Heavy Metal band While She Sleeps have recently introduced The Sleeps Society—a monthly membership medium, powered by Patreon. The Sleeps Society is a sustainable platform for bands such as While She Sleeps as they have bigger audiences than most musicians and can offer a lot more, including early ticket access, merchandise and exclusive web docuseries that delve into their creative processes. However, While She Sleeps want other artists to follow in their footsteps. The band’s Patreon tagline makes their intentions clear: “Sleeps Society is creating a sustainable future for WSS, supporters and other artists.”
Patreon is indeed popular with online content creators as it gives them an opportunity to get a stable income in exchange for exclusive content for their members. Though their commission fee is small (around 5%), it’s hard to maintain an account unless you can create new content monthly.
Merchandise is another popular way to reward fans for their membership. It also takes the pressure off the artists as it doesn’t require them to release new music constantly. Having said that, including merch in your Patreon package may not be viable for artists that are just getting started because of the upfront costs to create it.
As a listener, one of the best ways to support an artist is to buy their official merchandise. Many musicians have become much more inventive with their merch throughout the last year. Glass Animals are, in fact, one of the leading bands for interesting and unique items like DIY t-shirts that actively encourage their fans to get creative. Checking an artist’s website is the best way to be directed to their official merch store where you can find that perfect t-shirt or a hoodie to show your support.
A potentially more profitable avenue for up-and-coming artists would be using Bandcamp, where artists can sell their music and merchandise at the price that they decide. This is a good way to support bands and artists—though the platform takes approximately 10/15% out of each purchase to process the transaction, the rest of the money goes directly to the artist. Bandcamp does not require to have a massive fanbase or constantly produce content as opposed to Patreon.

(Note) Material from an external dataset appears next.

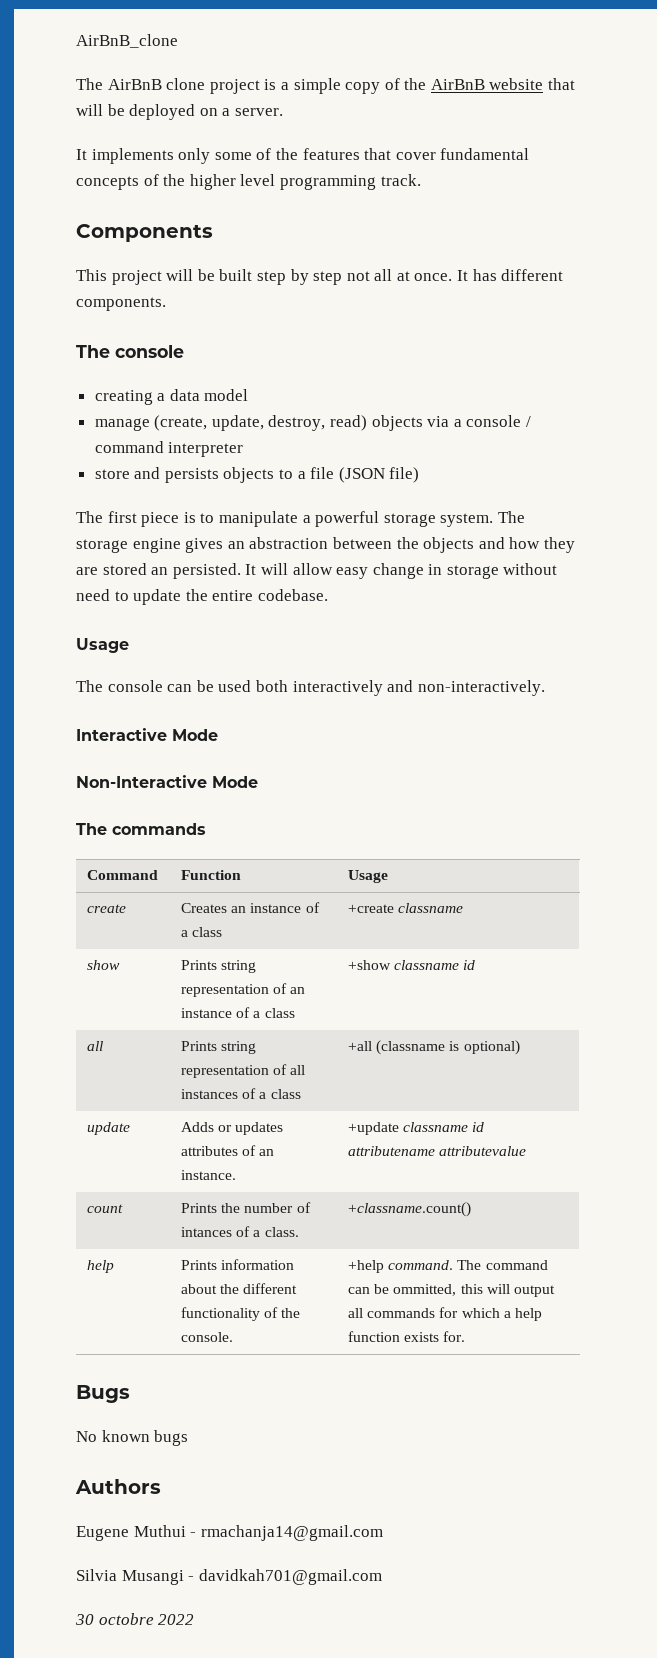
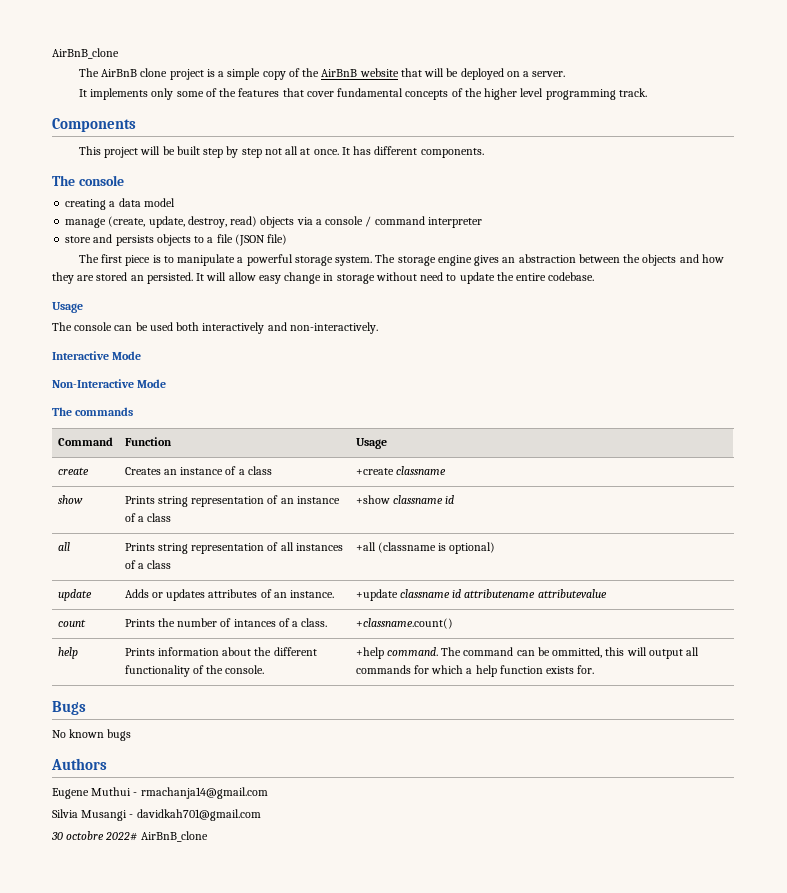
[158,1614,195,1625] 2022 -> [105,831,208,842] 2022# AirBnB_clone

Live streaming also became a commonplace in the music scene last year. None Of Us Are Getting Out Of This Life Alive by English rap music project The Streets set an impressive standard that utilised the history of the band by moving through old music video sets while packing the stream with hit after hit. Most live streams cost between £5 to £10 which, for many artists, is a substitute for the touring they missed out on this year. If a band you love is putting on a live stream, it is safe to assume they will be putting an immense amount of effort into the show and it will be totally worth the ticket price.
With the world in its current state, many bands have lost a summer of gigs and festivals which would have allowed them to bring in the income necessary to continue to fund their next projects. If you truly enjoy an artist’s music, it’s worth checking out if there are any alternative ways to own their music instead of just relying on streaming.